Web API for Batch Processing

from flask import Flask, request, jsonify
import uuid
import threading

app = Flask(__name__)
batch_processor = QueuedBatchProcessor(num_workers=2)
batch_processor.start_workers()

@app.route('/api/batch/submit', methods=['POST'])
def submit_batch():
    data = request.json
    prompts = data.get('prompts', [])
    
    if not prompts:
        return jsonify({"error": "No prompts provided"}), 400
    
    batch_id = str(uuid.uuid4())
    job_ids = []
    
    for i, prompt in enumerate(prompts):
        job_id = f"{batch_id}_{i:03d}"
        job = GenerationJob(
            id=job_id,
            prompt=prompt,
            width=data.get('width', 1024),
            height=data.get('height', 1024),
            steps=data.get('steps', 4),
            guidance=data.get('guidance', 7.5)
        )
        
        batch_processor.add_job(job)
        job_ids.append(job_id)
    
    return jsonify({
        "batch_id": batch_id,
        "job_ids": job_ids,
        "status": "submitted"
    })

@app.route('/api/batch//status', methods=['GET'])
def get_batch_status(batch_id):
    # Get status of all jobs in batch
    job_statuses = {}
    for key, result in batch_processor.results.items():
        if key.startswith(batch_id):
            job_statuses[key] = result
    
    completed = sum(1 for r in job_statuses.values() if r.get("status") == "completed")
    total = len([k for k in batch_processor.results.keys() if k.startswith(batch_id)])
    
    return jsonify({
        "batch_id": batch_id,
        "total_jobs": total,
        "completed_jobs": completed,
        "job_statuses": job_statuses
    })

if __name__ == '__main__':
    app.run(debug=True)

Performance Optimization for Batch Processing

Memory Management

Optimize memory usage for large batch operations:

  • Model Caching: Load model once, reuse across generations
  • Batch Size Tuning: Find optimal batch size for your GPU
  • Memory Cleanup: Clear GPU memory between batches
  • CPU Offloading: Move models to CPU when not in use

Production Deployment Considerations

Scalability and Reliability

  • Load Balancing: Distribute work across multiple servers
  • Error Handling: Robust error recovery and retry mechanisms
  • Monitoring: Comprehensive logging and alerting
  • Resource Management: Automatic scaling based on queue size
  • Data Persistence: Reliable storage for jobs and results

Conclusion

Effective batch processing and automation transforms Flux Krea from a single-image tool into a production-ready system capable of handling enterprise-scale image generation requirements.
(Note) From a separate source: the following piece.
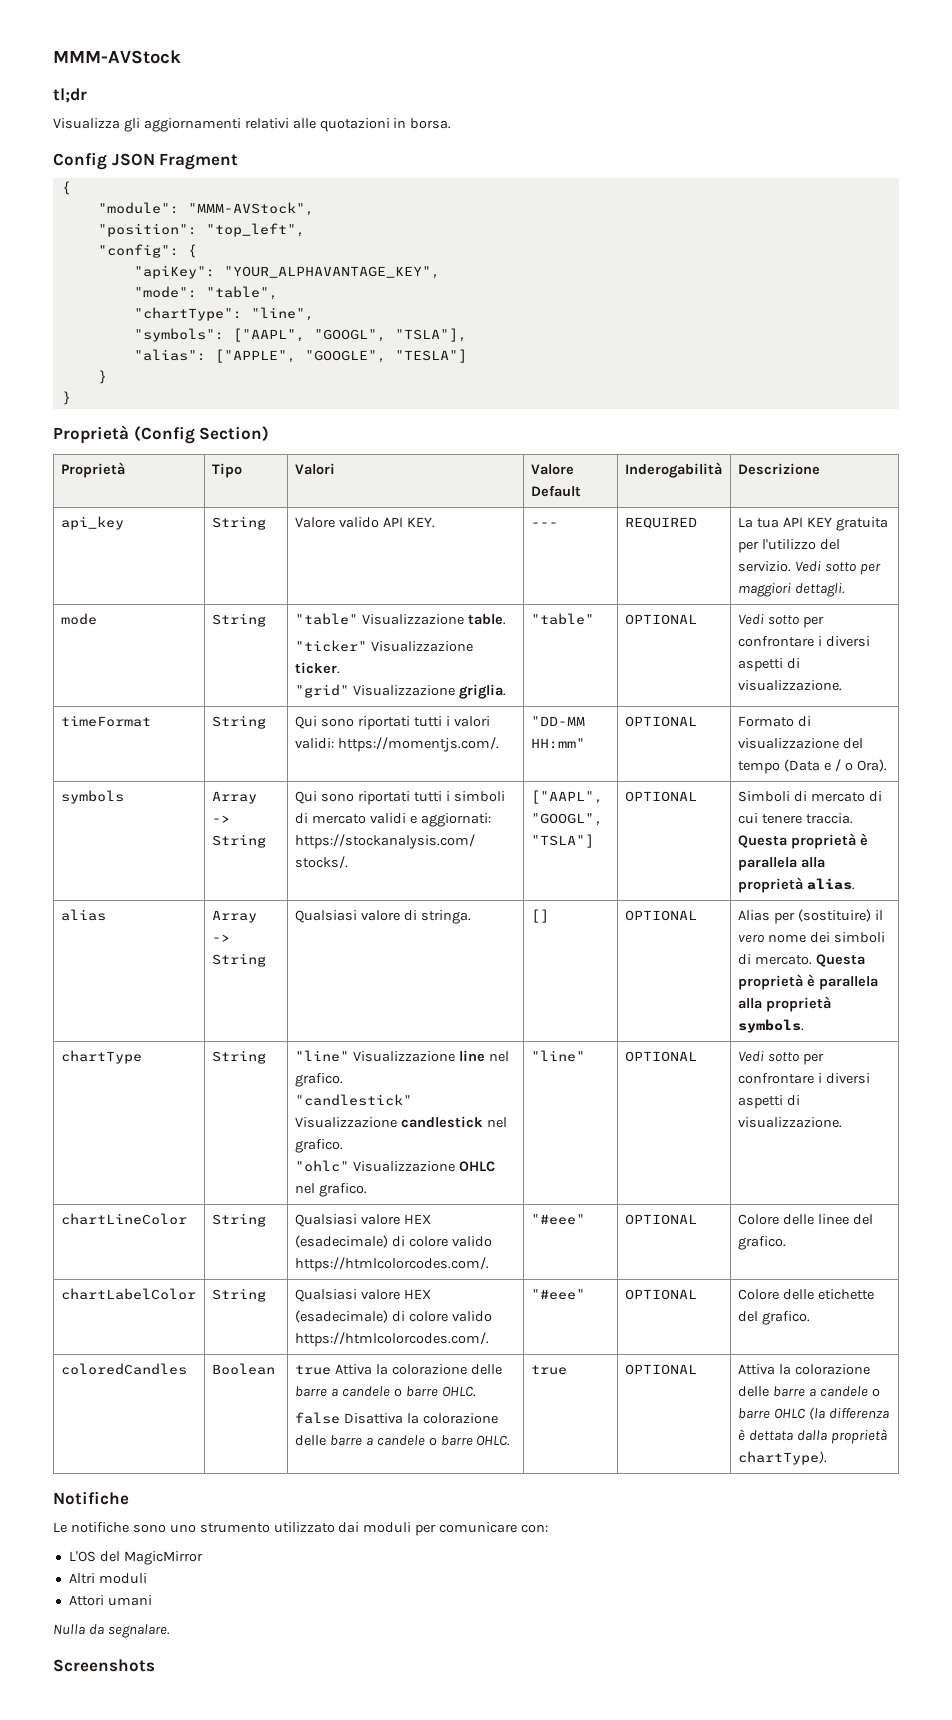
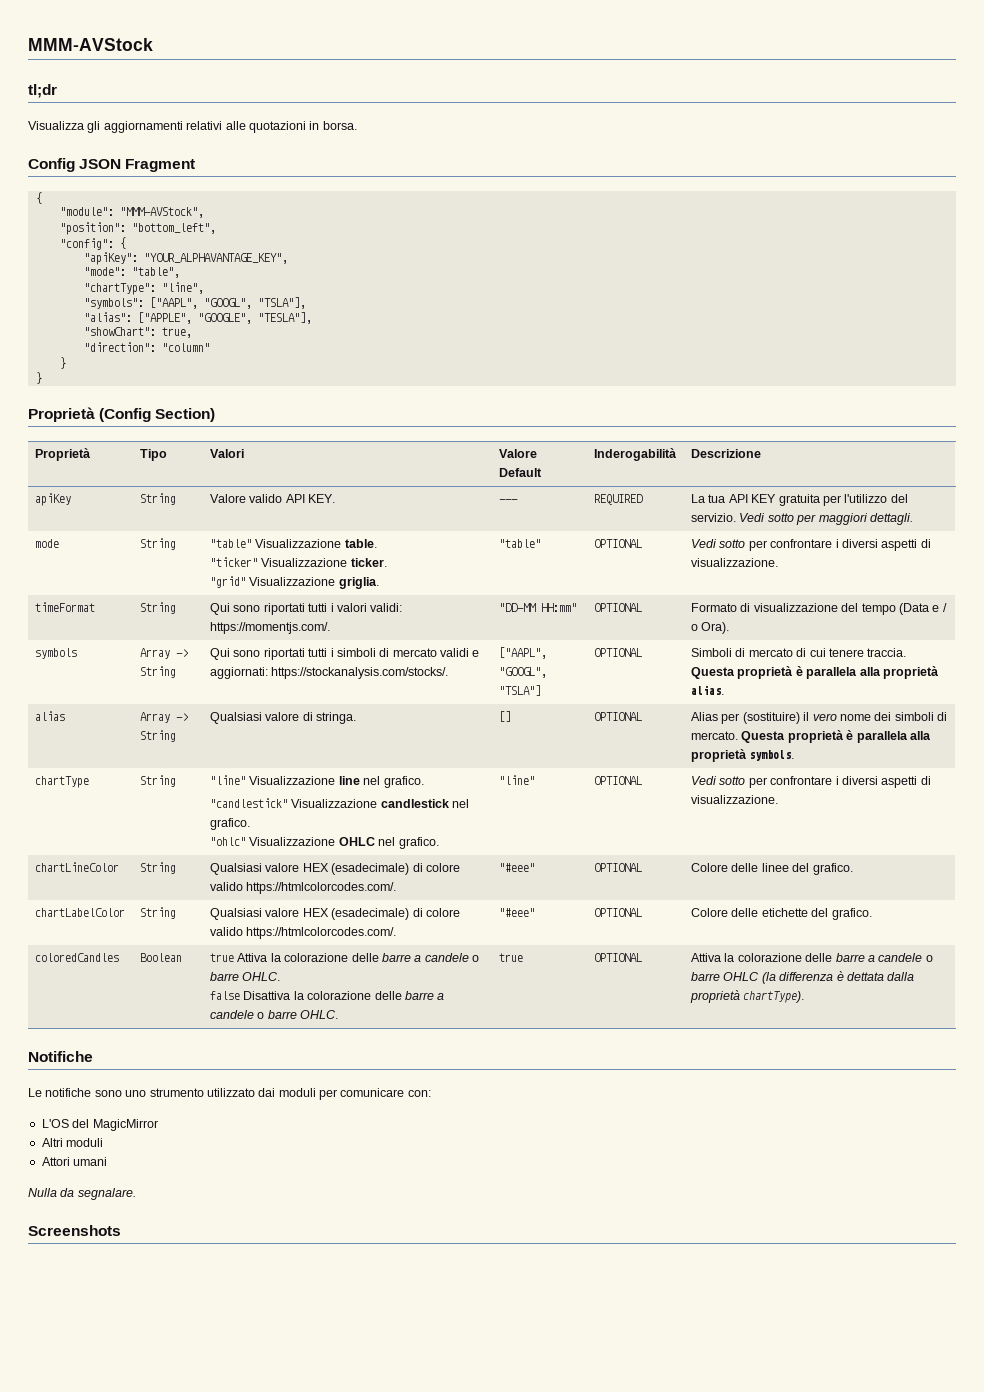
[205,223,305,237] "top_left", -> [131,223,216,234] "bottom_left",
[394,349,467,363] "TESLA"] -> [257,312,312,324] [83,327,192,338] [83,342,210,352] "TESLA"], // "showChart": true, // "direction": "column"
[60,516,124,530] api_key -> [35,493,72,506] apiKey

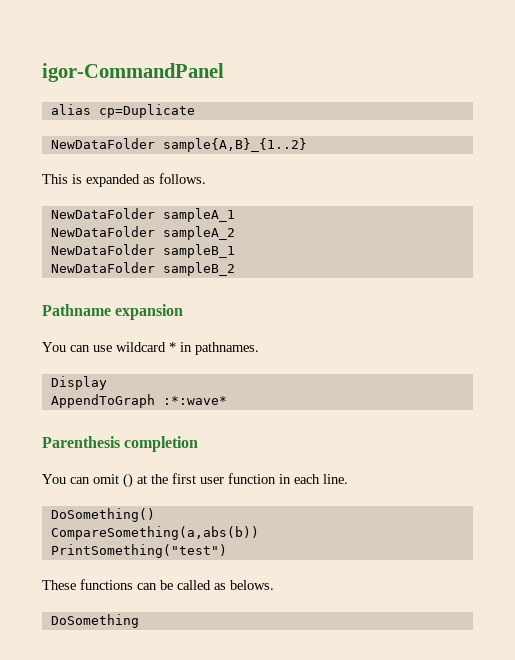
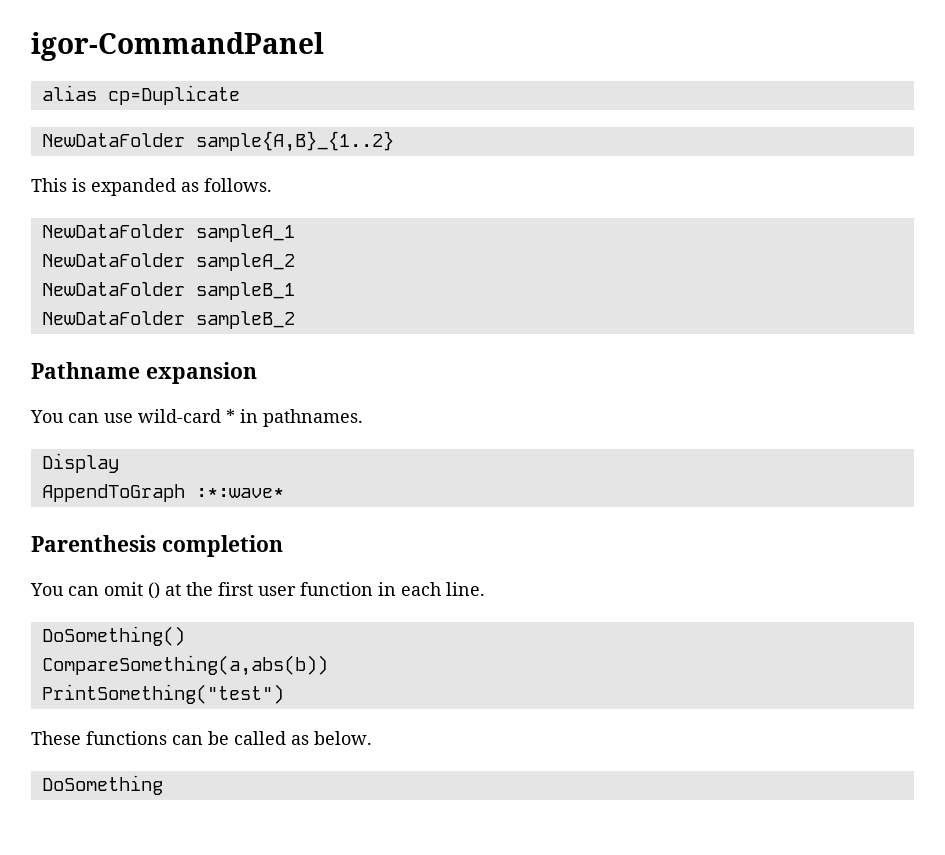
[116,342,166,352] wildcard -> [138,409,221,423] wild-card
[230,580,274,590] belows. -> [314,731,372,745] below.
The techniques covered in this guide provide the foundation for building sophisticated, scalable AI image generation workflows.

Start with simple batch scripts and gradually implement more advanced features like multi-GPU processing, quality filtering, and API integration as your needs grow. Remember to monitor performance and optimize for your specific hardware and use case requirements.